Double bare metal stent deployment combined with intraductal radiofrequency ablation for malignant distal biliary obstruction: a prospective pilot study

Tadahisa Inoue 1,, Mayu Ibusuki 1, Rena Kitano 1, Kazumasa Sakamoto 1, Satoshi Kimoto 1, Yuji Kobayashi 1, Yoshio Sumida 1, Yukiomi Nakade 1, Kiyoaki Ito 1, Masashi Yoneda 1
PMCID: PMC9929070  PMID: 36788377

Abstract

Although uncovered self-expandable metal stents (SEMSs) possess certain advantages such as averting cystic duct obstruction and stent migration, they are susceptible to ingrowth occlusion. The combination of the double bare stent (DBS) and endobiliary radiofrequency ablation (RFA) may reduce ingrowth. Hence, this study aimed to examine the utility of this method for the treatment of unresectable malignant distal biliary obstruction (MDBO). This prospective, single-center, pilot study enrolled 51 patients who met the eligibility criteria between February 2020 and January 2022. The study outcomes included technical success, clinical success, recurrent biliary obstruction (RBO), and other adverse events (AE) besides RBO associated with DBS placement with RFA for MDBO. The technical success rate was 98.0% (50/51). Clinical success was achieved in all patients in whom technical success was achieved. The rates of early and late AEs were 5.9% (3/51) and 8.0% (4/50), respectively. The incidence rate of RBO was 38.0% (19/50). Sludge occlusion, ingrowth occlusion, and overgrowth occlusion occurred in 26.0% (13/50), 8.0% (4/50), and 2.0% (1/50) of patients, respectively (the main cause of RBO was undeterminable in 1 patient). The median time to RBO was 241 days. DBS with RFA showed good technical feasibility, good long-term outcomes, acceptable AE rates, and most importantly, a low ingrowth occlusion rate when employed for the treatment of MDBO.
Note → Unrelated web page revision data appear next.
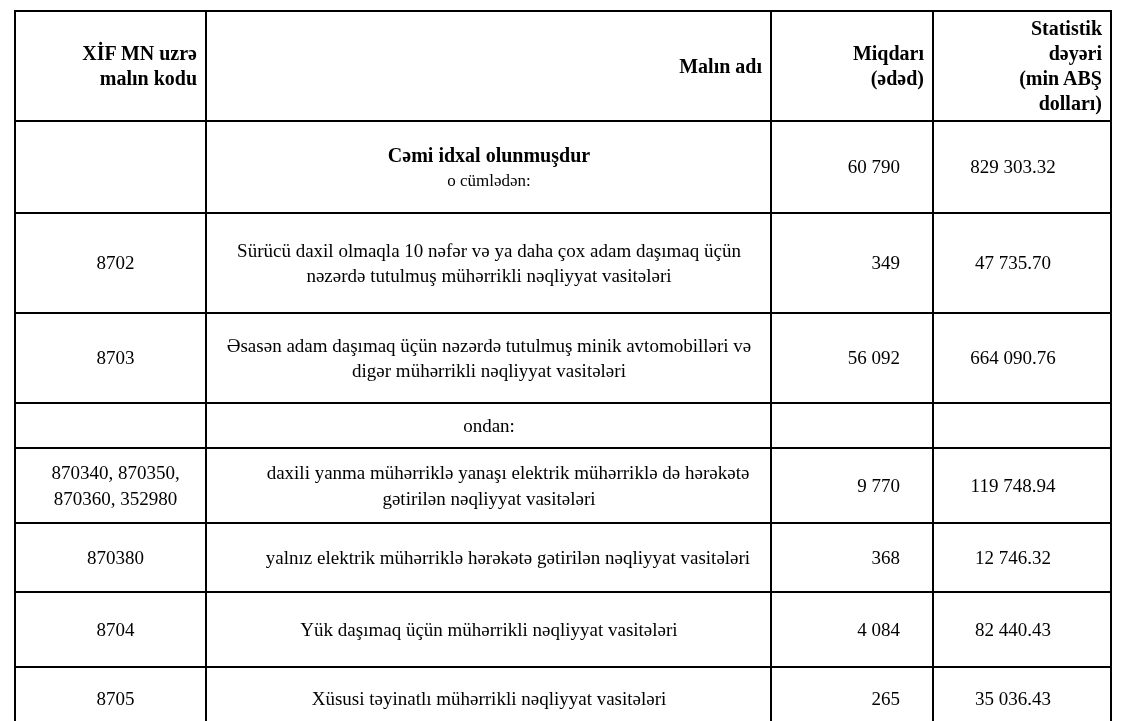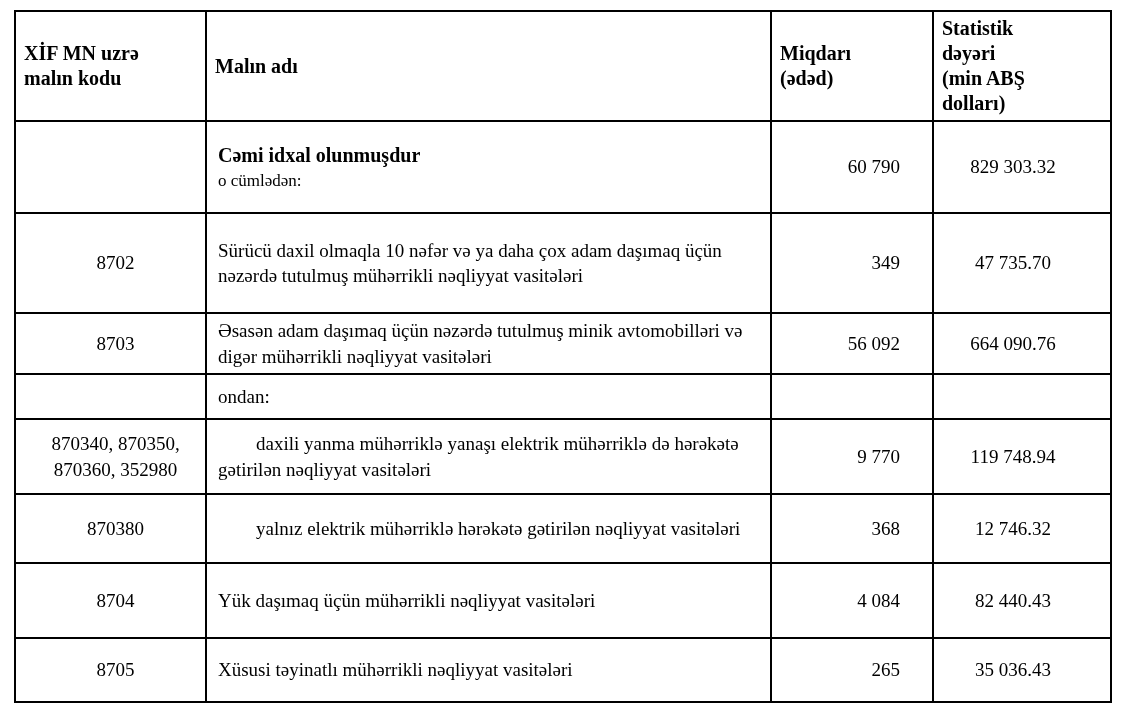"Statistik" th { text-align: left -> right }
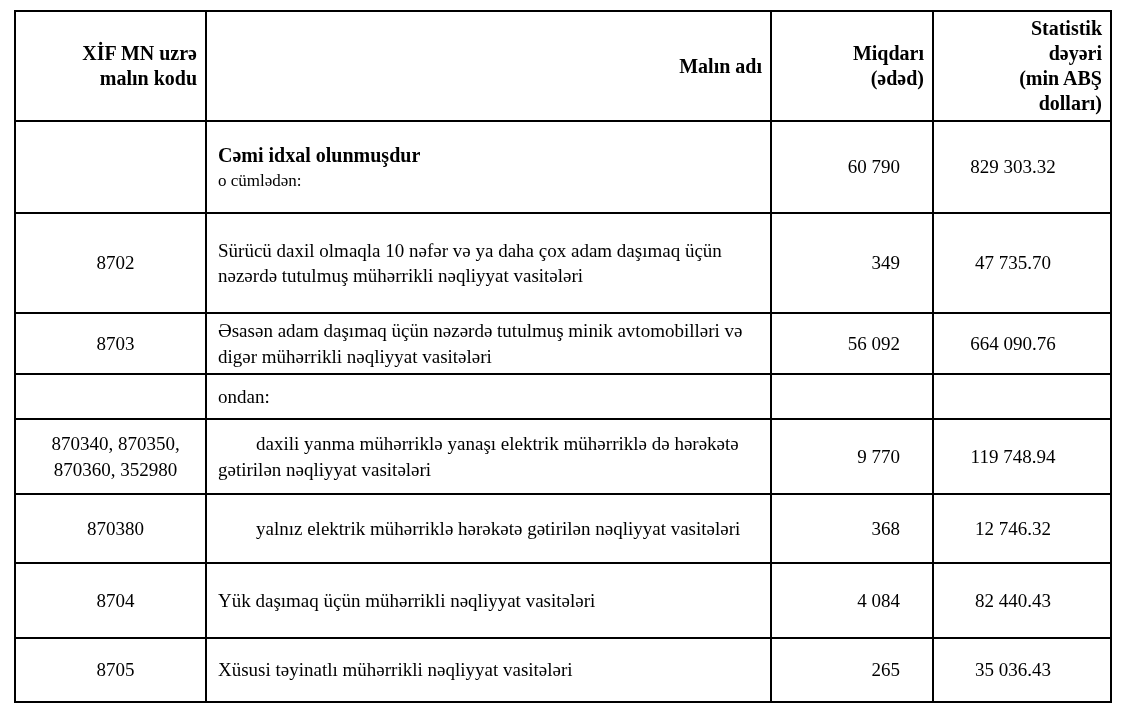"Cəmi idxal olunmuşdur" td.name-cell { text-align: left -> center }
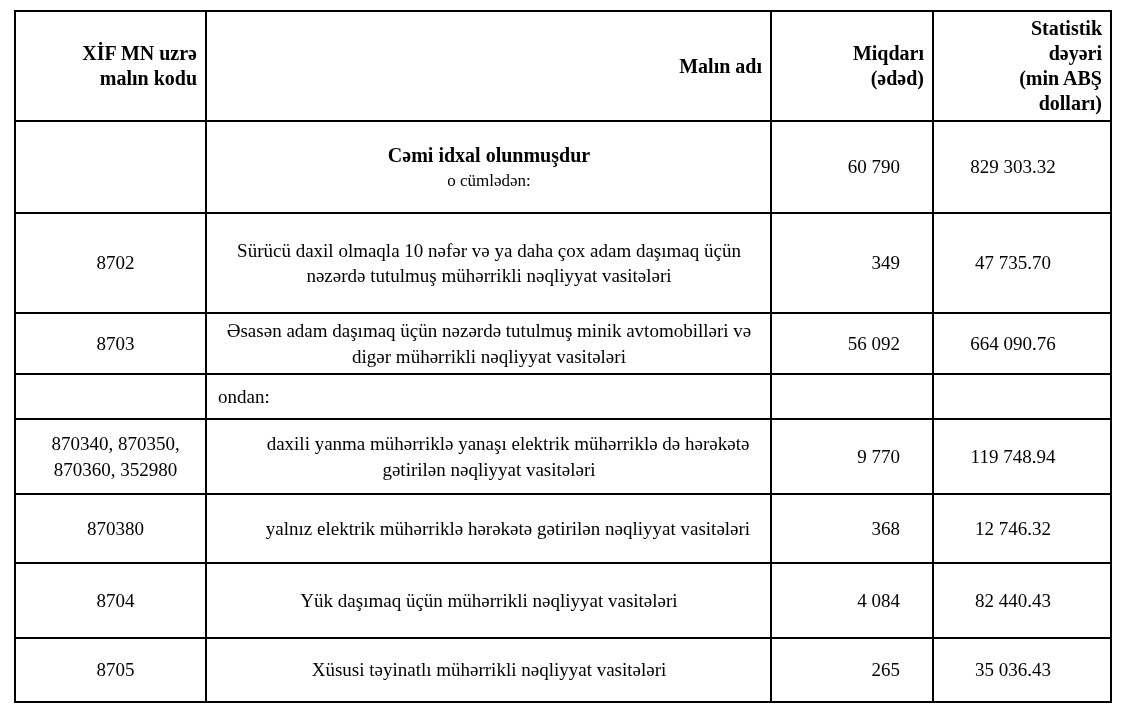"8703" tr.row-8703 { height: 61px -> 90px }
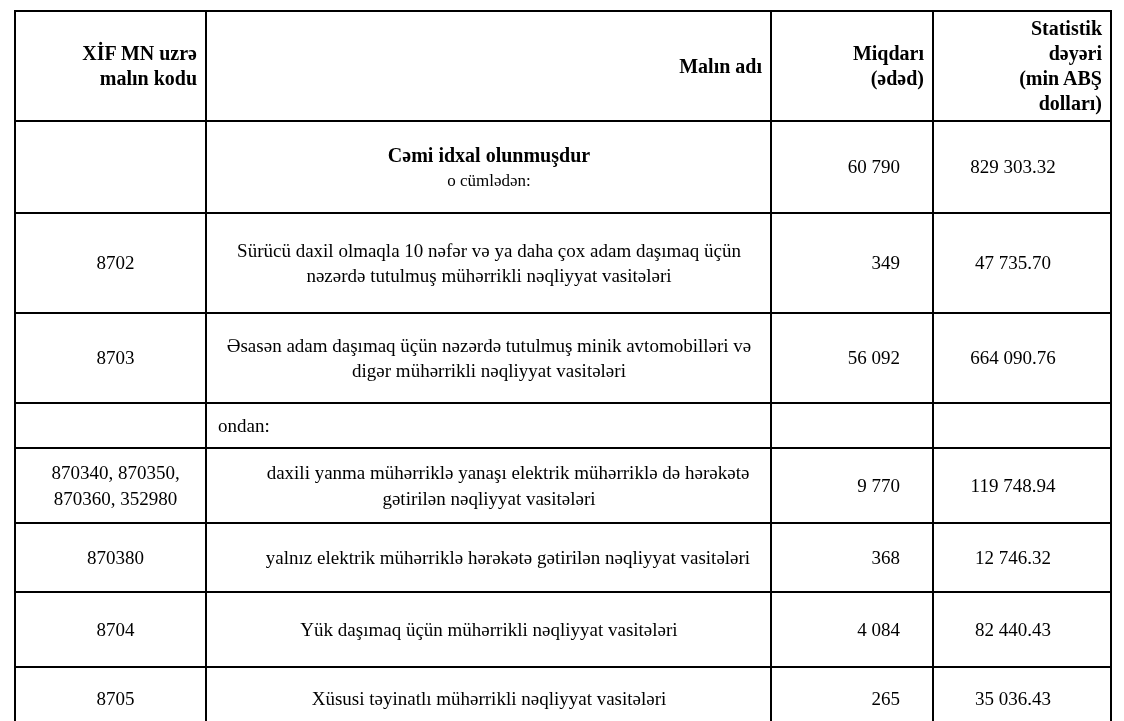"ondan:" tr.row-ondan td.name-cell { text-align: left -> center }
Subject terms: Gastroenterology, Therapeutics

Introduction

Endoscopic self-expandable metal stent (SEMS) deployment is recommended for unresectable malignant distal biliary obstruction (MDBO) because it offers a longer patency period compared to plastic stent placement1. The SEMS can be categorized into the uncovered SEMS and covered SEMS2, each of which has advantages and disadvantages; however, the superiority of one system over the other remains inconclusive1,3,4. In the current scenario, the prevalence of recurrent biliary obstruction (RBO) is relatively high, irrespective of the type of stent used, owing to the advancement in antitumor therapy. Recently, a uniquely structured SEMS, which is constructed by the cross-overlapping of two uncovered SEMS called the “double bare stent (DBS),” has been developed with the aim to extend the patency period even further5. This unique SEMS is expected to reduce ingrowth, which is a major cause of uncovered SEMS occlusion, by reducing the size of the stent cells.

On the other hand, endobiliary radiofrequency ablation (RFA), which has been reported to prolong the patency period, has recently emerged as an adjuvant procedure during biliary stent placement6. It is assumed that RFA can reduce ingrowth by inducing coagulative necrosis of the tumor tissue in the strictures. Therefore, the combination of DBS and RFA may further prevent ingrowth, which prolongs patency, while retaining the advantages of the uncovered SEMS. This study aimed to examine the feasibility and utility of this combination treatment with DBS and RFA in patients with MDBO.

Methods

Study design and population

This prospective, single-center, pilot study included consecutive patients aged 20 years or older who developed obstructive jaundice and/or cholangitis due to unresectable MDBO between February 2020 and January 2022. The exclusion criteria were as follows: difficulty in reaching the duodenal papilla, surgically altered gastrointestinal anatomy, short stricture length unsuitable for the RFA catheter used in the study7, Eastern Cooperative Oncology Group performance status 4, severe dysfunction in any other organ, and refusal to participate in the study. Temporary predrainage was implemented with a plastic stent or nasobiliary drainage until the presence of a malignancy and unresectability, such as metastasis, locally advanced, and/or poor general condition were confirmed.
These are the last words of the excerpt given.